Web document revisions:
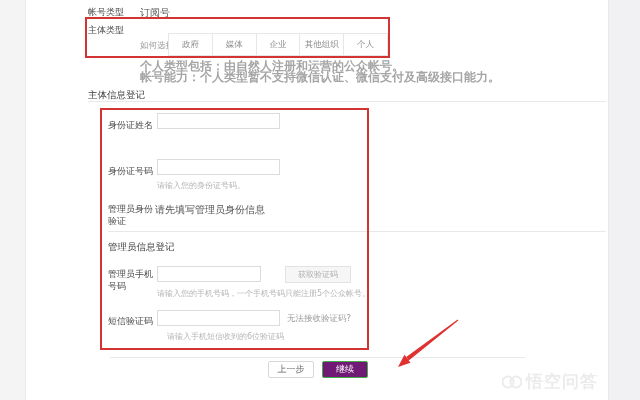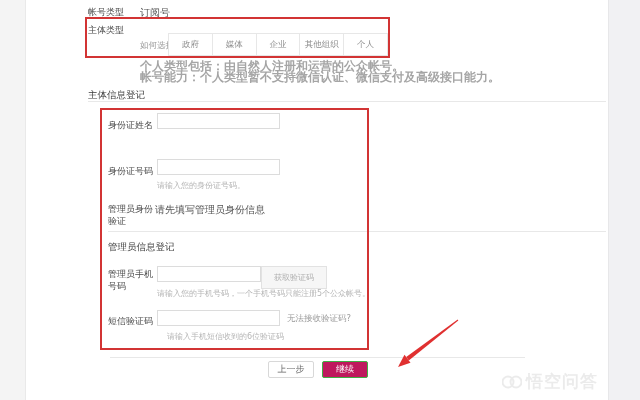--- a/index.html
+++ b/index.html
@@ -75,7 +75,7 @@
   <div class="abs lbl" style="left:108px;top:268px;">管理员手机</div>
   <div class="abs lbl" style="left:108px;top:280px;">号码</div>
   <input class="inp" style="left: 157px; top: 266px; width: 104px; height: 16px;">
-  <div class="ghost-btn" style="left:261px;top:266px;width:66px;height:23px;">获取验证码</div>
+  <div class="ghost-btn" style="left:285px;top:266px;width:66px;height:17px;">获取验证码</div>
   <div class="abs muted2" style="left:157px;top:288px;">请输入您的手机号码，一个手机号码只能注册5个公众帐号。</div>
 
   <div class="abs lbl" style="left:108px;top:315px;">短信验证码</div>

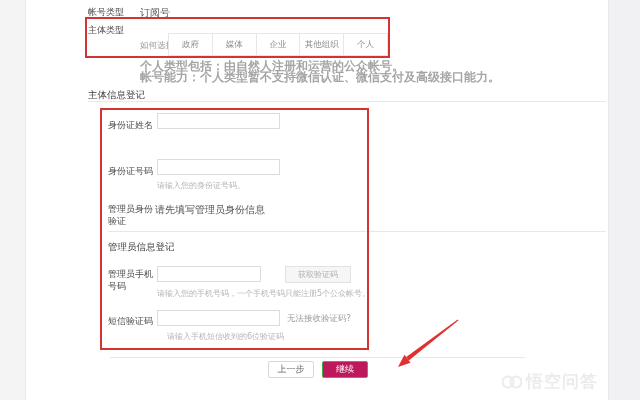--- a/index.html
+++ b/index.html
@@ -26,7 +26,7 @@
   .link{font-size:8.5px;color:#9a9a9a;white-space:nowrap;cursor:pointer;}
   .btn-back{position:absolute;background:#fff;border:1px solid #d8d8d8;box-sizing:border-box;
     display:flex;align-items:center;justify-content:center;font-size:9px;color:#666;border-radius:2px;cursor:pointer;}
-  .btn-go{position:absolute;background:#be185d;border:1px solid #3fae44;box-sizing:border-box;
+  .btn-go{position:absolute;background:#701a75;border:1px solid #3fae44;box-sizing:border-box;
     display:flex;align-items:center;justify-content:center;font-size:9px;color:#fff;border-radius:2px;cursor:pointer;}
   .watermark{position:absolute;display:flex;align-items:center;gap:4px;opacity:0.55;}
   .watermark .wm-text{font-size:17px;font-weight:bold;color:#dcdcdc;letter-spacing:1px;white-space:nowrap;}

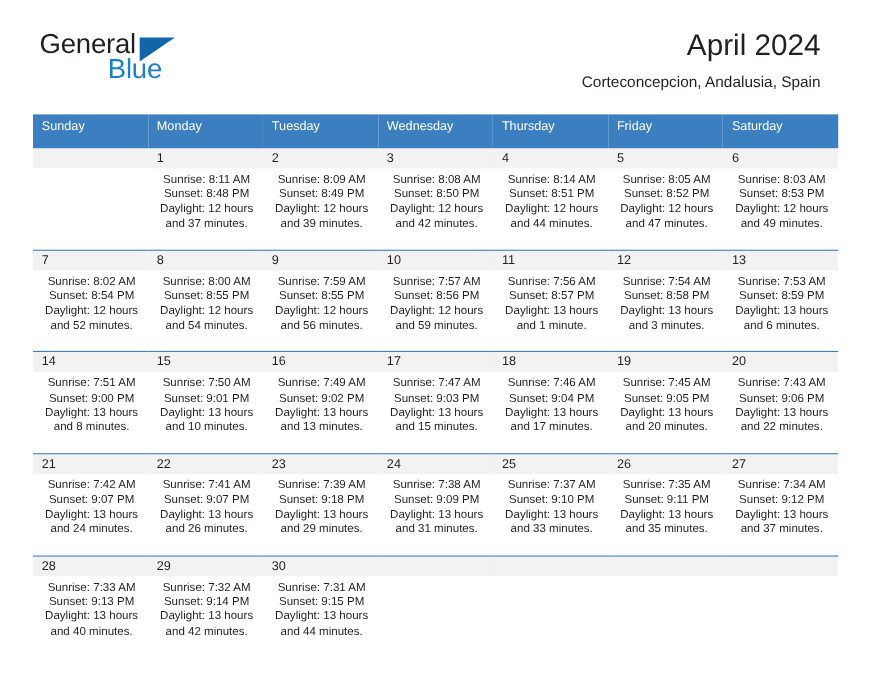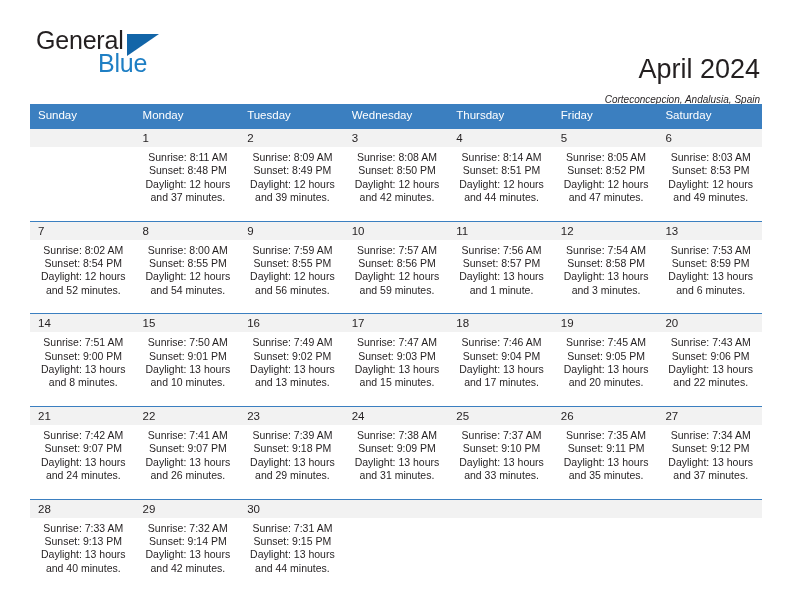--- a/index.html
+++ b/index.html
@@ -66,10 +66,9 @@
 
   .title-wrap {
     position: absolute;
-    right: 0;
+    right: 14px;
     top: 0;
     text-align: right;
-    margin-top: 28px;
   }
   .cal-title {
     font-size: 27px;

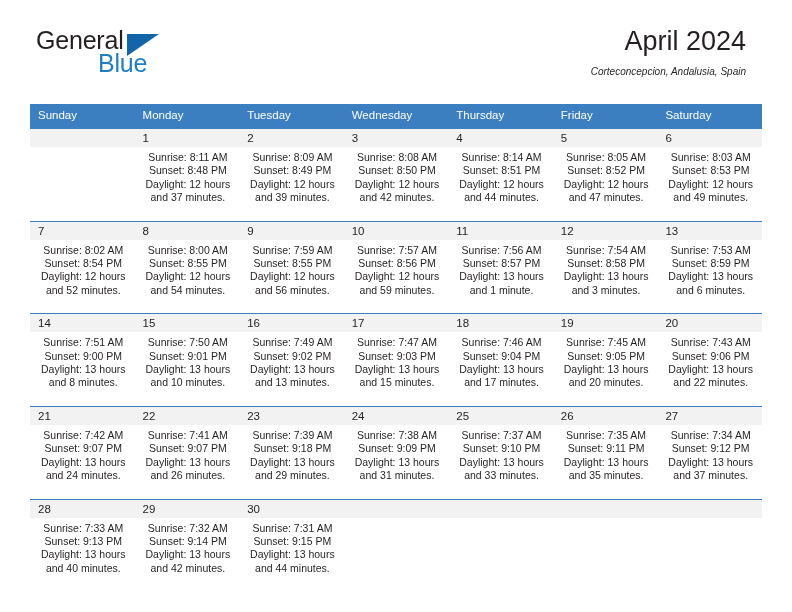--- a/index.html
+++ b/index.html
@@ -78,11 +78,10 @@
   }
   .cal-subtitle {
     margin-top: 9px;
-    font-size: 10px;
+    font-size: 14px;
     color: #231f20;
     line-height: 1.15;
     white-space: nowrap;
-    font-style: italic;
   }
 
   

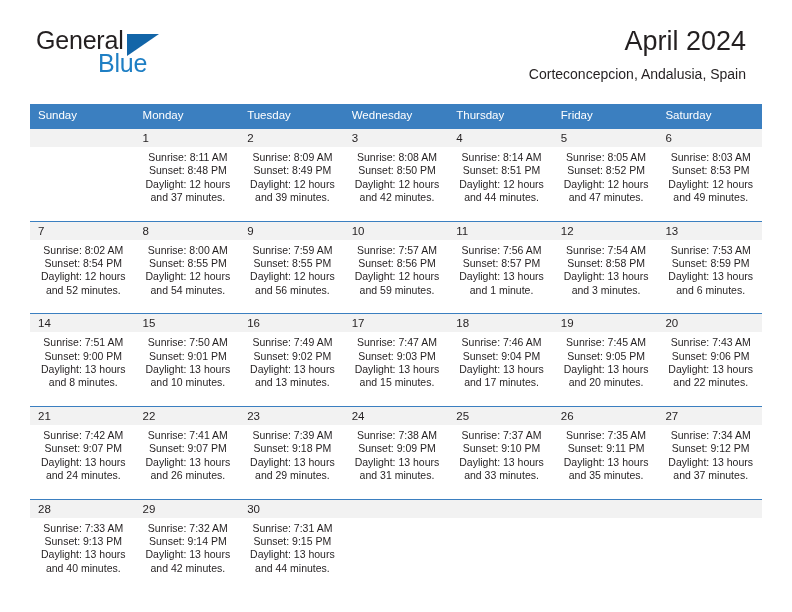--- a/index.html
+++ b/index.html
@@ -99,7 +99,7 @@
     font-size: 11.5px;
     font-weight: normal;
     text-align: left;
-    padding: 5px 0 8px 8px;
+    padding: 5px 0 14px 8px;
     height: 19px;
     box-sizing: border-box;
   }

Exercise details
Restate the entries above word for word, and keep the pictures out.

Written solution
--- a/index.html
+++ b/index.html
@@ -75,7 +75,7 @@
   <div class="abs lbl" style="left:108px;top:268px;">管理员手机</div>
   <div class="abs lbl" style="left:108px;top:280px;">号码</div>
   <input class="inp" style="left: 157px; top: 266px; width: 104px; height: 16px;">
-  <div class="ghost-btn" style="left:261px;top:266px;width:66px;height:23px;">获取验证码</div>
+  <div class="ghost-btn" style="left:285px;top:266px;width:66px;height:17px;">获取验证码</div>
   <div class="abs muted2" style="left:157px;top:288px;">请输入您的手机号码，一个手机号码只能注册5个公众帐号。</div>
 
   <div class="abs lbl" style="left:108px;top:315px;">短信验证码</div>

--- a/index.html
+++ b/index.html
@@ -26,7 +26,7 @@
   .link{font-size:8.5px;color:#9a9a9a;white-space:nowrap;cursor:pointer;}
   .btn-back{position:absolute;background:#fff;border:1px solid #d8d8d8;box-sizing:border-box;
     display:flex;align-items:center;justify-content:center;font-size:9px;color:#666;border-radius:2px;cursor:pointer;}
-  .btn-go{position:absolute;background:#be185d;border:1px solid #3fae44;box-sizing:border-box;
+  .btn-go{position:absolute;background:#701a75;border:1px solid #3fae44;box-sizing:border-box;
     display:flex;align-items:center;justify-content:center;font-size:9px;color:#fff;border-radius:2px;cursor:pointer;}
   .watermark{position:absolute;display:flex;align-items:center;gap:4px;opacity:0.55;}
   .watermark .wm-text{font-size:17px;font-weight:bold;color:#dcdcdc;letter-spacing:1px;white-space:nowrap;}

--- a/index.html
+++ b/index.html
@@ -66,10 +66,9 @@
 
   .title-wrap {
     position: absolute;
-    right: 0;
+    right: 14px;
     top: 0;
     text-align: right;
-    margin-top: 28px;
   }
   .cal-title {
     font-size: 27px;

--- a/index.html
+++ b/index.html
@@ -78,11 +78,10 @@
   }
   .cal-subtitle {
     margin-top: 9px;
-    font-size: 10px;
+    font-size: 14px;
     color: #231f20;
     line-height: 1.15;
     white-space: nowrap;
-    font-style: italic;
   }
 
   

--- a/index.html
+++ b/index.html
@@ -99,7 +99,7 @@
     font-size: 11.5px;
     font-weight: normal;
     text-align: left;
-    padding: 5px 0 8px 8px;
+    padding: 5px 0 14px 8px;
     height: 19px;
     box-sizing: border-box;
   }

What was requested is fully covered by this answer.